── Data section

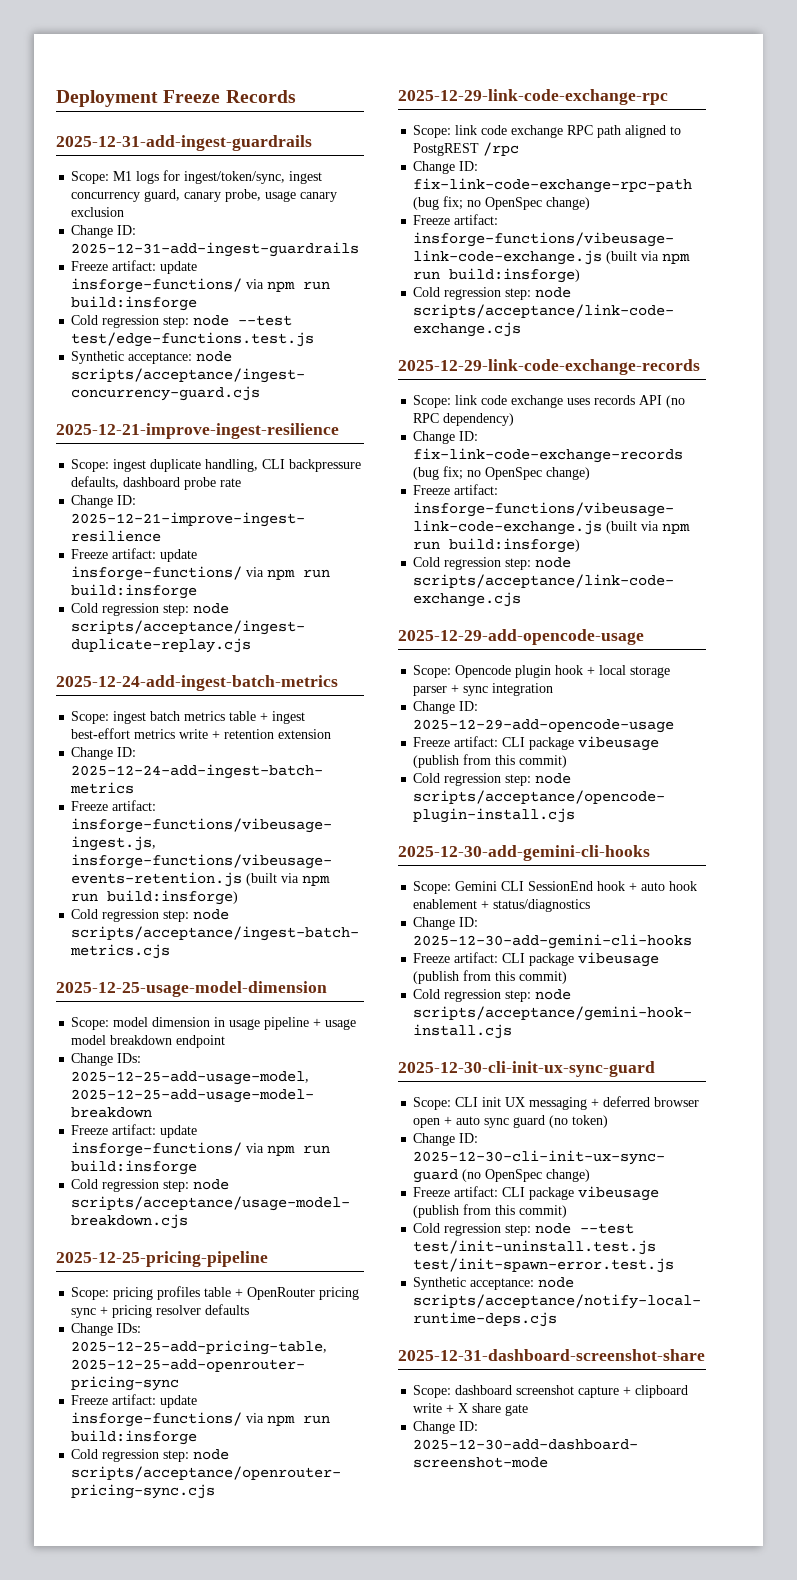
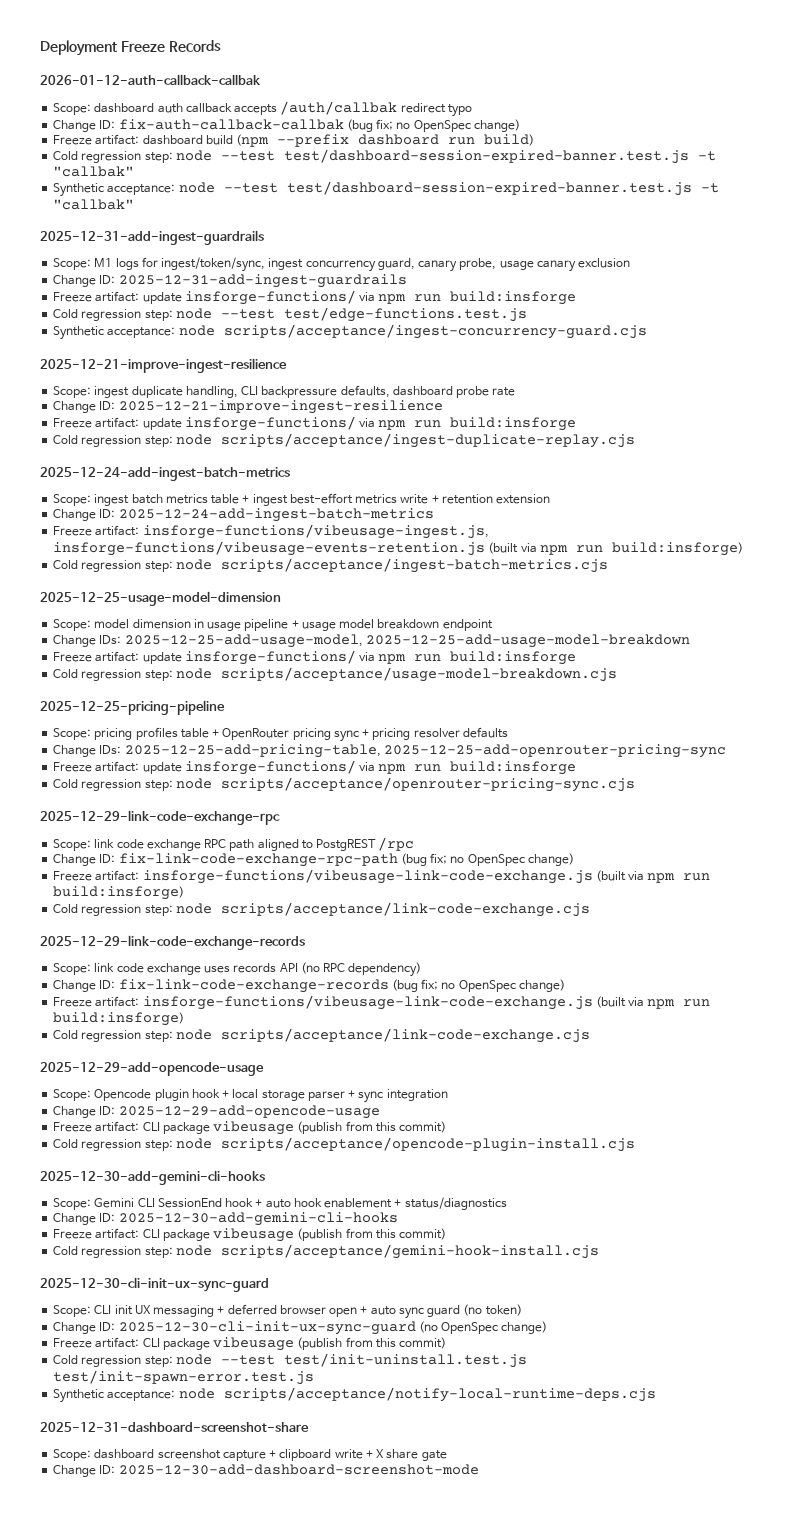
+ 2026-01-12-auth-callback-callbak
+ Scope: dashboard auth callback accepts /auth/callbak redirect typo
+ Change ID: fix-auth-callback-callbak (bug fix; no OpenSpec change)
+ Freeze artifact: dashboard build (npm --prefix dashboard run build)
+ Cold regression step: node --test test/dashboard-session-expired-banner.test.js -t "callbak"
+ Synthetic acceptance: node --test test/dashboard-session-expired-banner.test.js -t "callbak"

────

• _Exercise prompt_: Please copy out each line in the entries that mentions the string "expired".

• _Response to this exercise_:
+ Cold regression step: node --test test/dashboard-session-expired-banner.test.js -t "callbak"
+ Synthetic acceptance: node --test test/dashboard-session-expired-banner.test.js -t "callbak"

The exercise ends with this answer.